The same basic methodology was used for both evaluations. A VM/ESA 2.4.0 system was configured with two VCTC-connected V=V guest virtual machines. The VM system was run in an LPAR with 5 shared processors on a 9672-R55. The workload consisted of a binary FTP get of a 10M file from one guest to the other. The transfer was memory-to-memory (did not involve any DASD I/O) because the source file was resident in the minidisk cache and the target file was defined as /dev/null. CP QUERY TIME output was collected for both guests before and after the FTP file transfer. Three trials were obtained for each measured case. The results were quite repeatable; representative trials are shown in the results tables.

VCTC Performance Improvement

This improvement significantly reduces the amount of processing required by CP's virtual CTC implementation by improving the efficiency with which the data are copied from source to target virtual machine. This improvement was first made available in VM/ESA 2.4.0 through APAR VM62480 and has now been incorporated into z/VM 3.1.0. Measurements made without and with APAR VM62480 are summarized in Table 1.

Table 1. VCTC Performance Improvement


VM62480
runid


no
GLLVCTC7


yes
GLLVCTC6


ratio




elapsed time (sec)
Megabytes/sec
CP CPU time
virtual CPU time
total CPU time


0.850
11.76
0.59
0.37
0.96


0.517
19.34
0.28
0.36
0.64


0.61
1.64
0.47
0.97
0.67

Note: binary FTP get of a 10M file to /dev/null; client and server on separate V=V guests connected by VCTC; MTU=32760; VM/ESA 2.4.0; 9672-R55; LPAR; 5 shared processors

The results show a 53% reduction in CP CPU time and a 64% increase in throughput.

Comparison of Real ESCON CTC to Virtual CTC

The VCTC connection between the 2 guests was then replaced with a real ESCON CTC connection and the measurement was repeated. Table 2 compares these results to the VCTC results for the improved case shown in the previous table.

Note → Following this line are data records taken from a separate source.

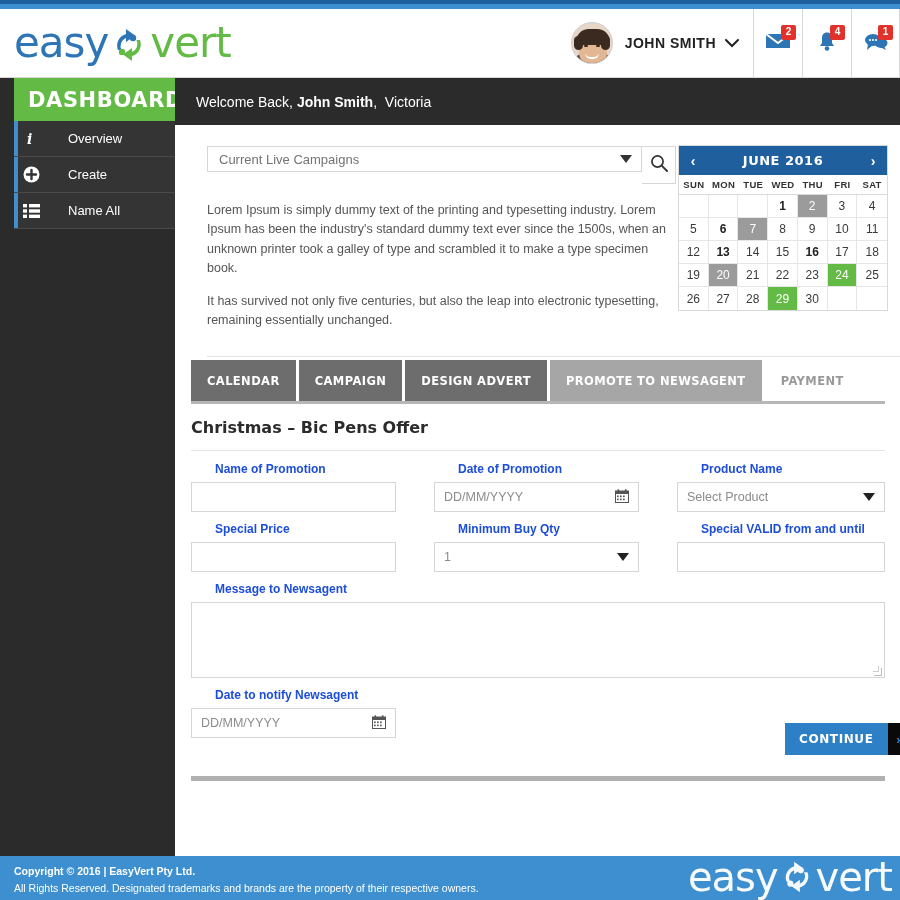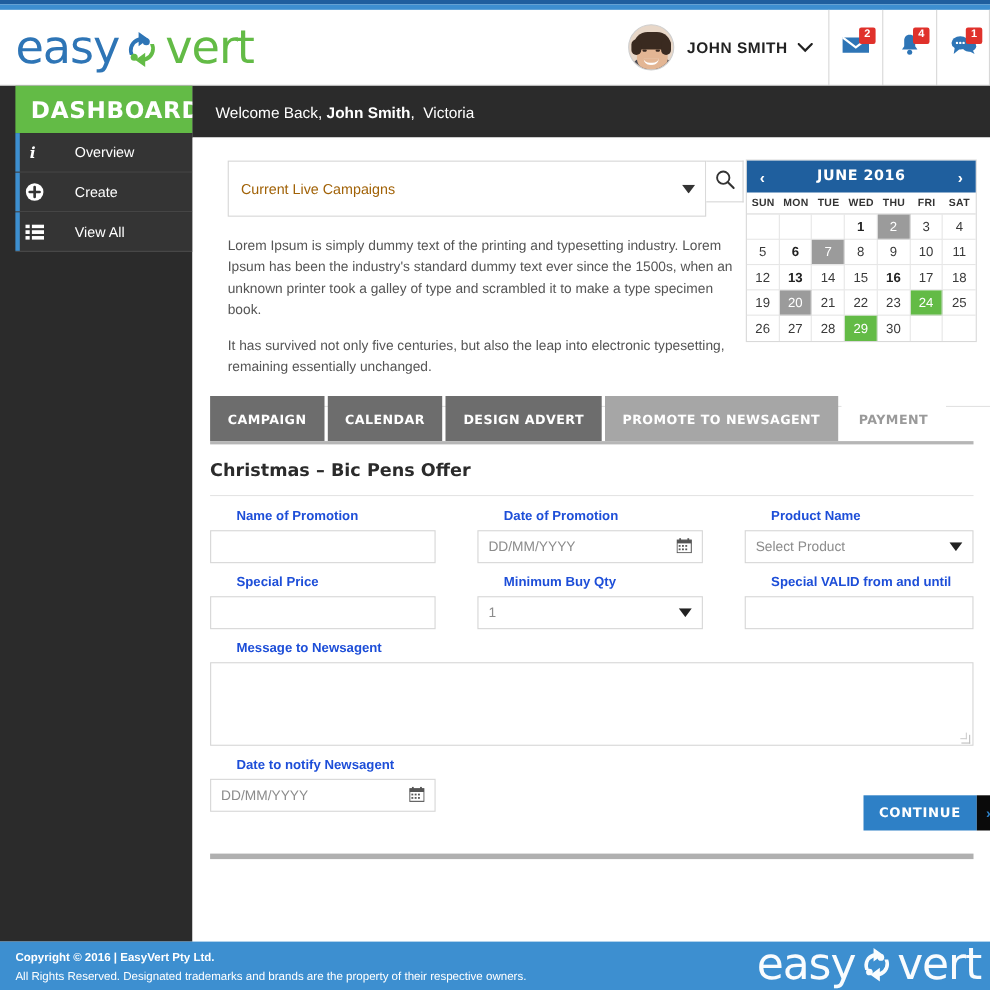--- a/index.html
+++ b/index.html
@@ -129,9 +129,9 @@
   
   .search-row { display:flex; margin-top:21px; margin-left:16px; width:469px; }
   .search-select {
-    flex:1; height:51px; border:1px solid #d6d6d6; background:#fff;
+    flex:1; height:26px; border:1px solid #d6d6d6; background:#fff;
     display:flex; align-items:center; justify-content:space-between;
-    padding:0 9px 0 11px; font-size:13px; color:#a16207;
+    padding:0 9px 0 11px; font-size:13px; color:#737373;
   }
   .search-select .sel-caret { font-size:12px; color:#333; }
   .search-btn {

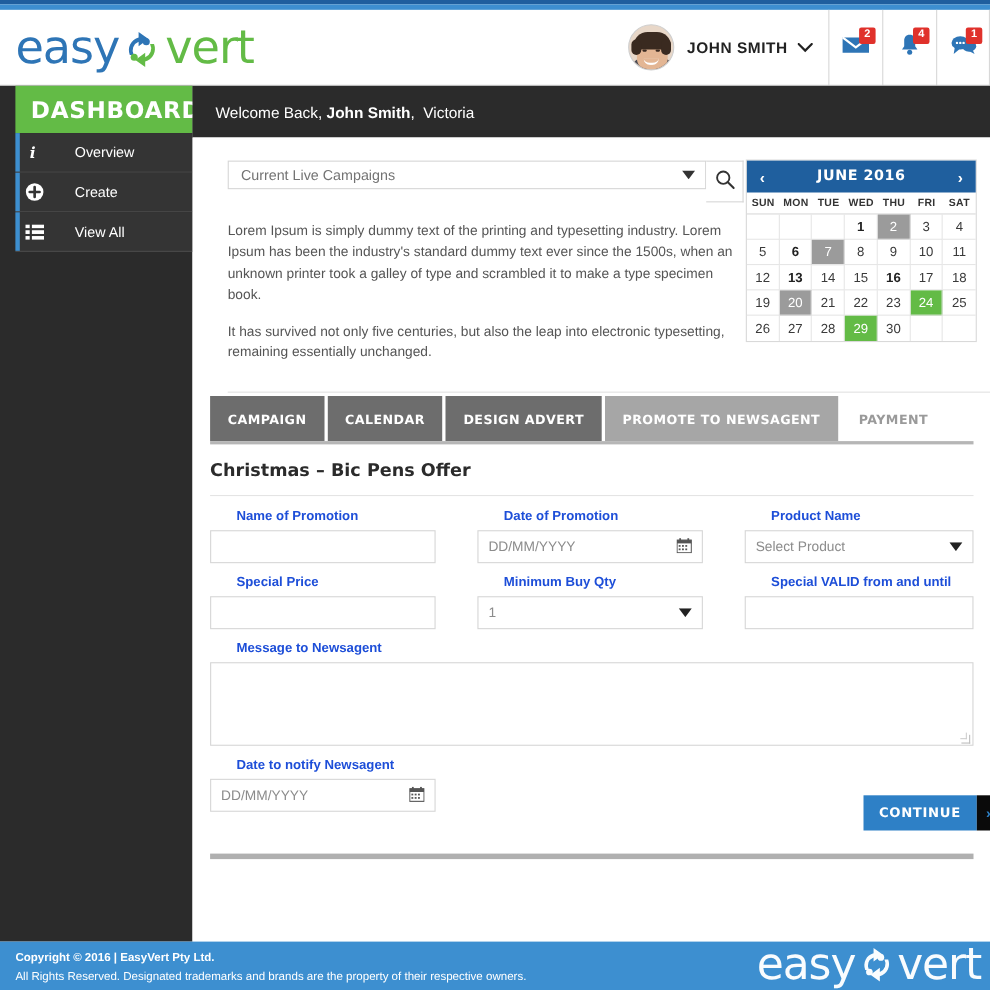--- a/index.html
+++ b/index.html
@@ -409,7 +409,7 @@
           <rect x="6" y="10.6" width="11" height="3.4" fill="#ffffff"></rect>
         </svg>
       </span>
-      <span class="nav-label">View All</span>
+      <span class="nav-label">Name All</span>
     </div>
   </div>
 

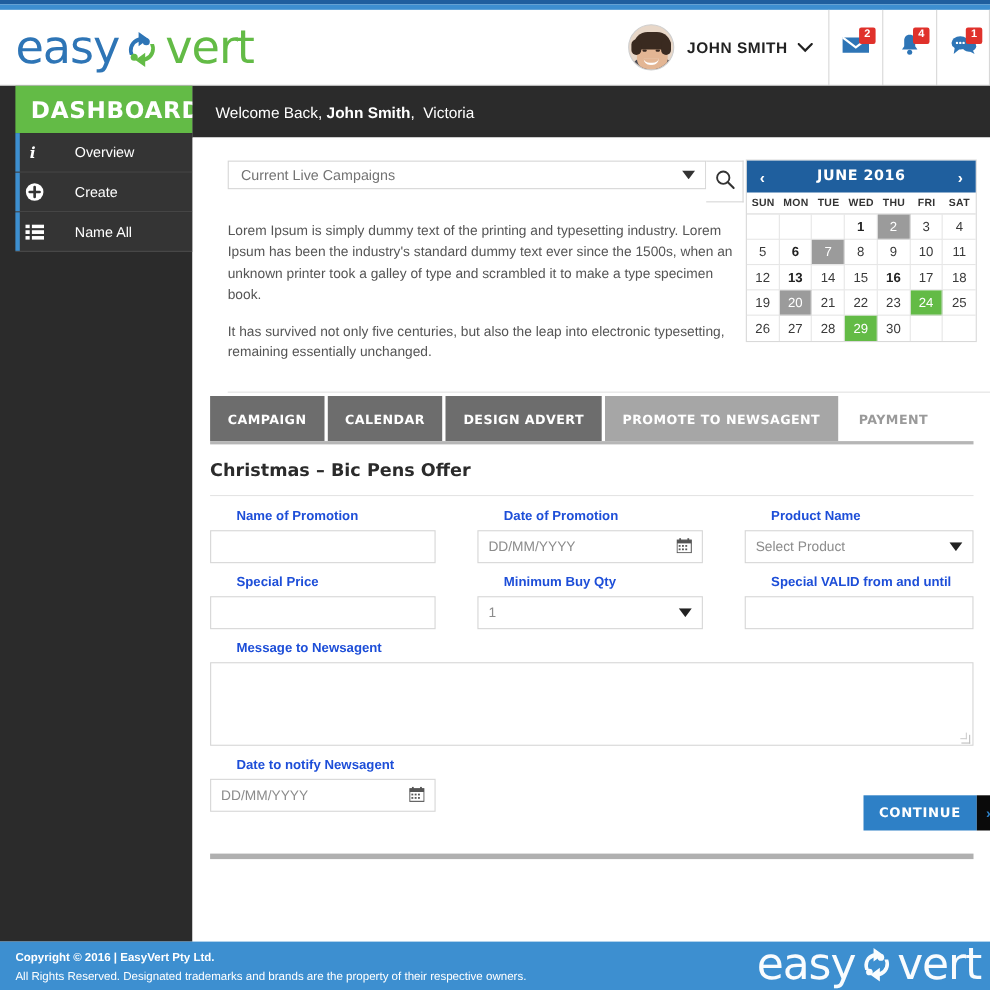--- a/index.html
+++ b/index.html
@@ -501,8 +501,8 @@
   </div>
 
   <div class="tabs" id="tabs">
+      <div class="tab">CALENDAR</div>
       <div class="tab">CAMPAIGN</div>
-      <div class="tab">CALENDAR</div>
       <div class="tab">DESIGN ADVERT</div>
       <div class="tab semi">PROMOTE TO NEWSAGENT</div>
       <div class="tab inactive">PAYMENT</div>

Table 2. Comparison of Real ESCON CTC to Virtual CTC


CTC type
runid


real
GLLRCTC2


virtual
GLLVCTC6


ratio




elapsed time (sec)
Megabytes/sec
CP CPU time
virtual CPU time
total CPU time


1.220
8.20
0.28
0.36
0.64


0.517
19.34
0.28
0.36
0.64


0.42
2.36
1.00
1.00
1.00

Note: binary FTP get of a 10M file to /dev/null; client and server on separate V=V guests connected by real ESCON CTC or VCTC; MTU=32760; VM/ESA 2.4.0; 9672-R55; LPAR; 5 shared processors

The results show that both cases have equivalent processing efficiency but the VCTC case achieved 2.36 times higher throughput because the latencies associated with real ESCON CTC are eliminated.

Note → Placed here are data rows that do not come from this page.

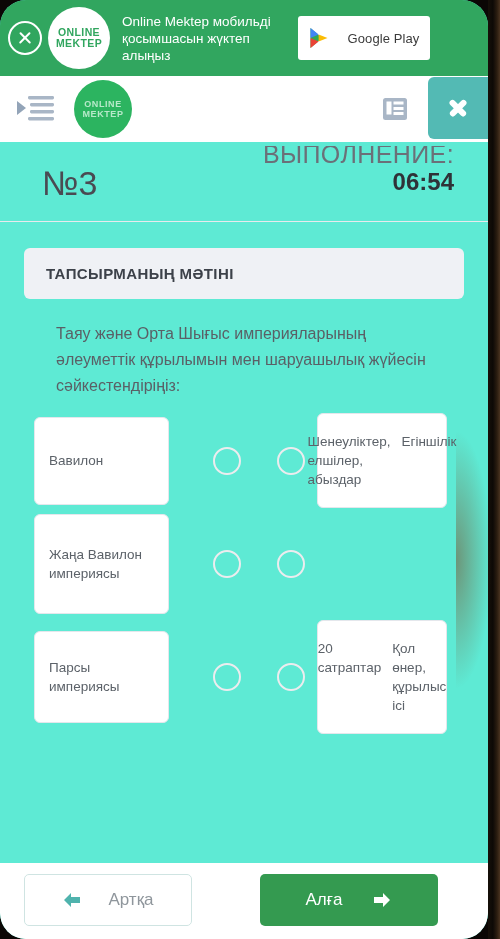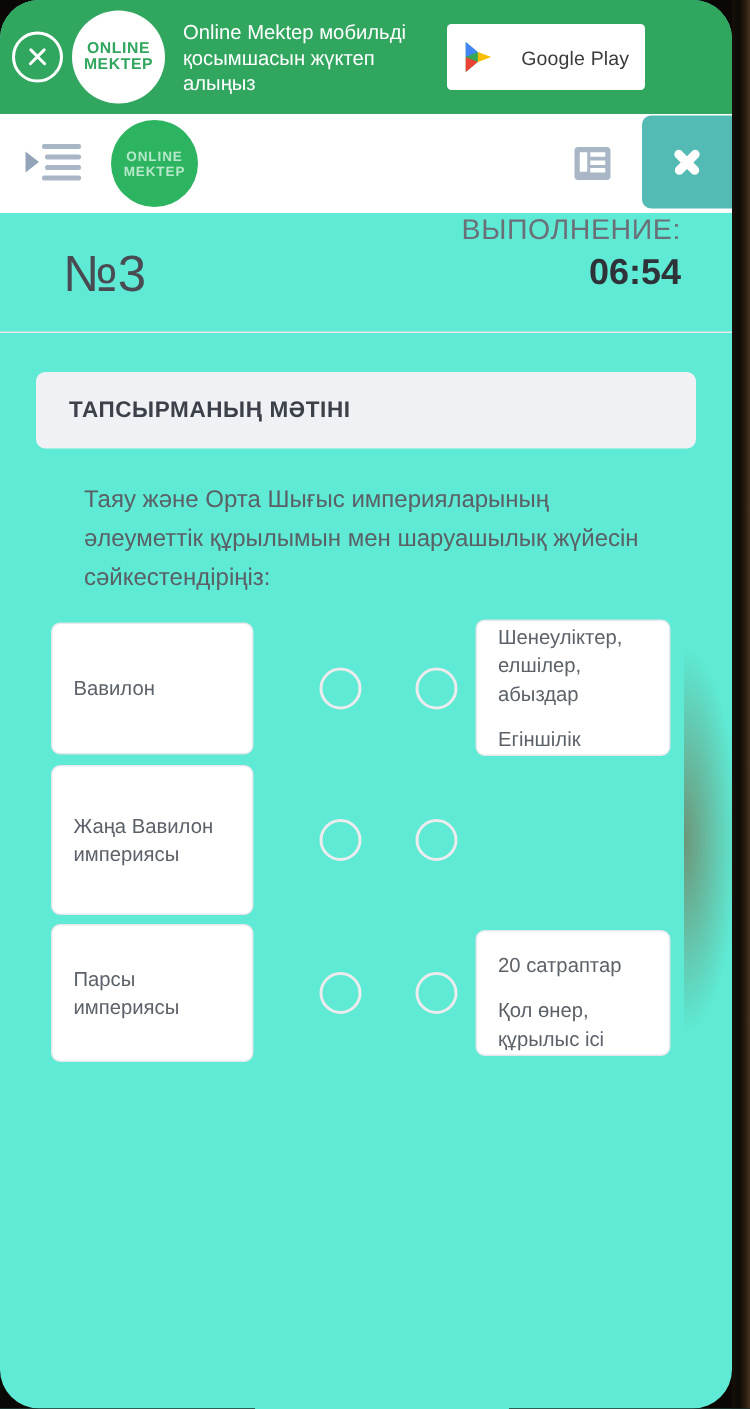--- a/index.html
+++ b/index.html
@@ -139,7 +139,7 @@
     height: 66px;
   }
   .timer-label {
-    font-size: 19px;
+    font-size: 25px;
     color: #6b7078;
     letter-spacing: .4px;
     margin-top: -6px;

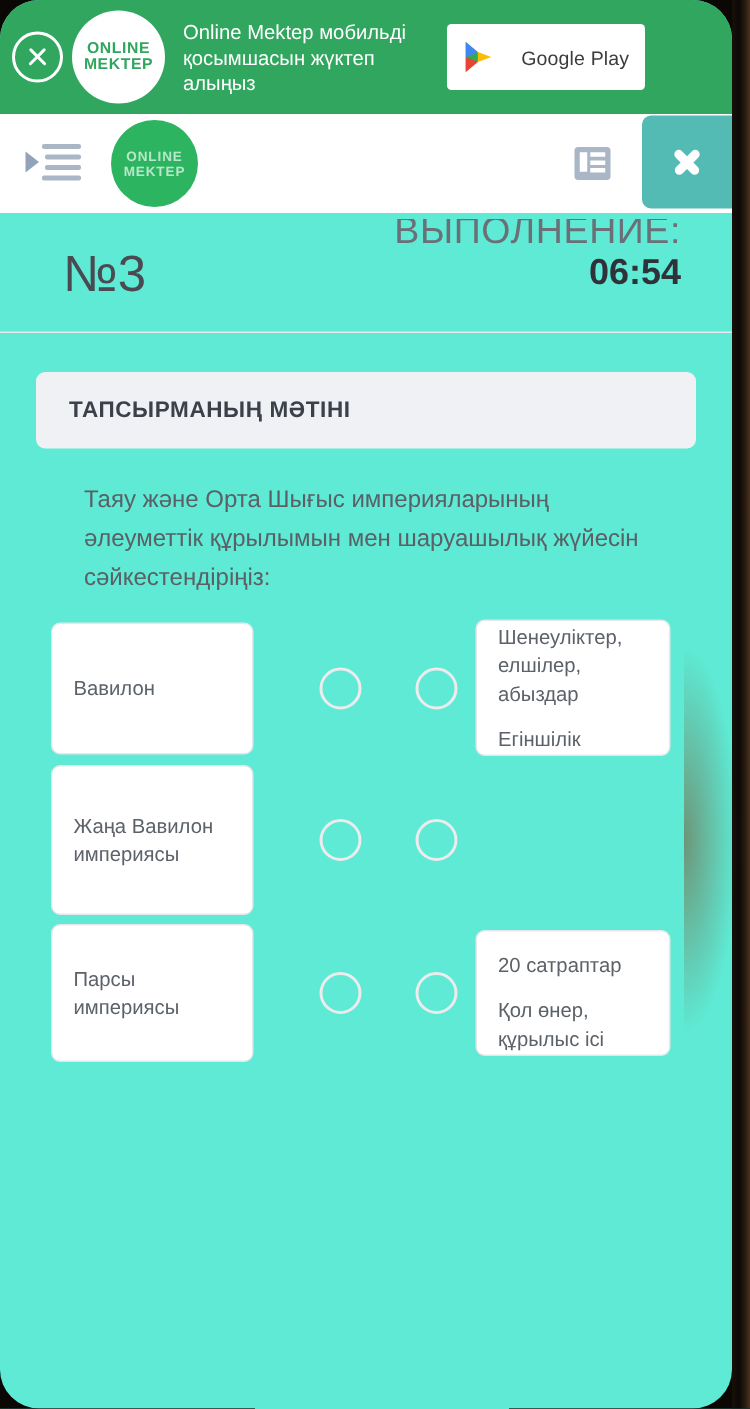--- a/index.html
+++ b/index.html
@@ -199,10 +199,10 @@
   .card-right {
     width: 130px;
     min-height: 88px;
-    padding: 1px 14px;
-    display: flex;
-    flex-direction: column;
-    justify-content: flex-end;
+    padding: 18px 14px;
+    display: flex;
+    flex-direction: row;
+    justify-content: center;
     gap: 11px;
   }
   .radio {

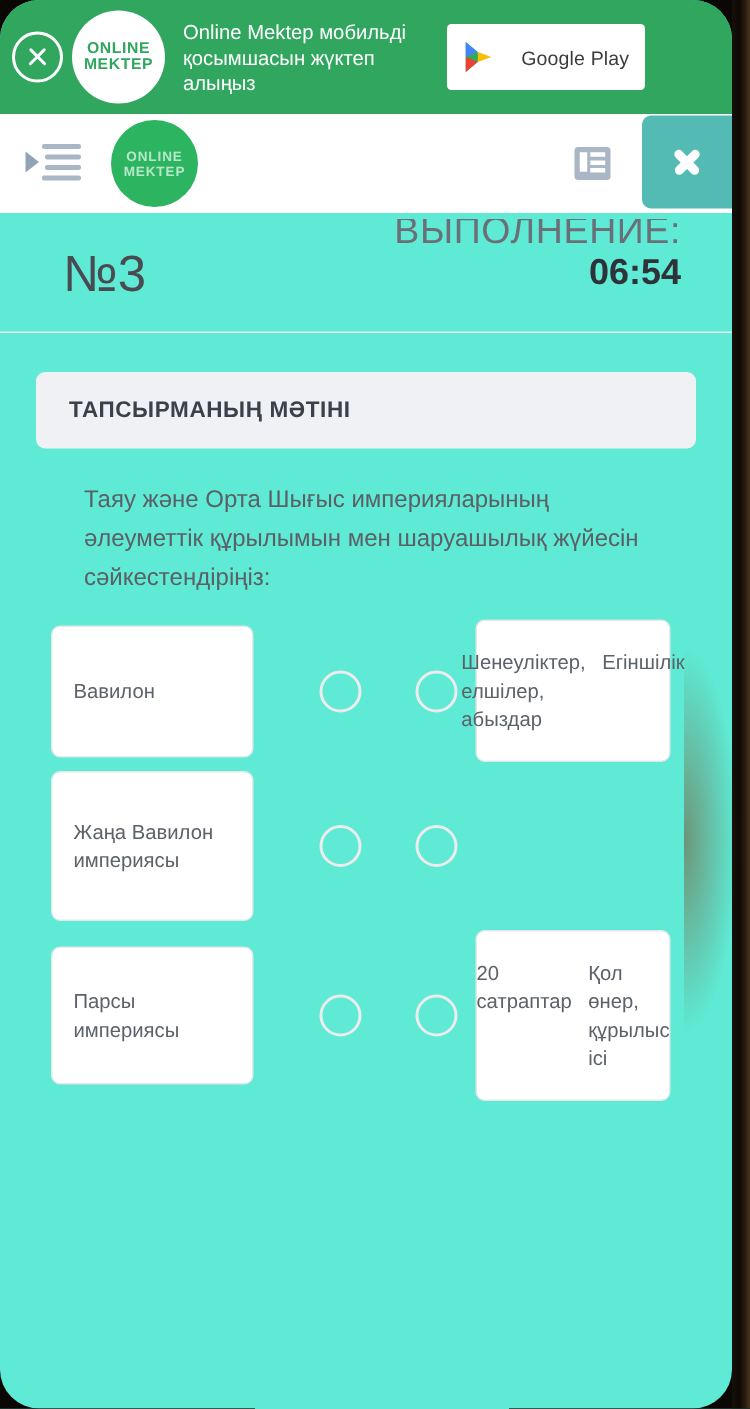--- a/index.html
+++ b/index.html
@@ -378,6 +378,20 @@
       </div>
     </div>
 
+    <div id="footer">
+      <div class="btn btn-back">
+        <svg class="arrow" viewBox="0 0 20 16">
+          <path d="M9 1 L2 8 L9 15 L9 11 L18 11 L18 5 L9 5 Z" fill="#4fb3ad"></path>
+        </svg>
+        <span>Артқа</span>
+      </div>
+      <div class="btn btn-next">
+        <span>Алға</span>
+        <svg class="arrow" viewBox="0 0 20 16">
+          <path d="M11 1 L18 8 L11 15 L11 11 L2 11 L2 5 L11 5 Z" fill="#ffffff"></path>
+        </svg>
+      </div>
+    </div>
 
   </div>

To be eligible for IOASSIST, the VM system would need to be run on a basic mode processor (not in an LPAR) and the two guests would need to be run in V=R or V=F virtual machines. If IOASSIST had been in effect, the virtual CTC results should be essentially the same but the real CTC results should differ in the following ways:

  • elapsed time: little change
  • MB/sec: little change
  • CP CPU time: decrease
  • virtual CPU time: little change
  • total CPU time: decrease

We would expect little change to elapsed time and MB/sec because these are primarily determined by the real ESCON CTC latencies rather than by the processor usage.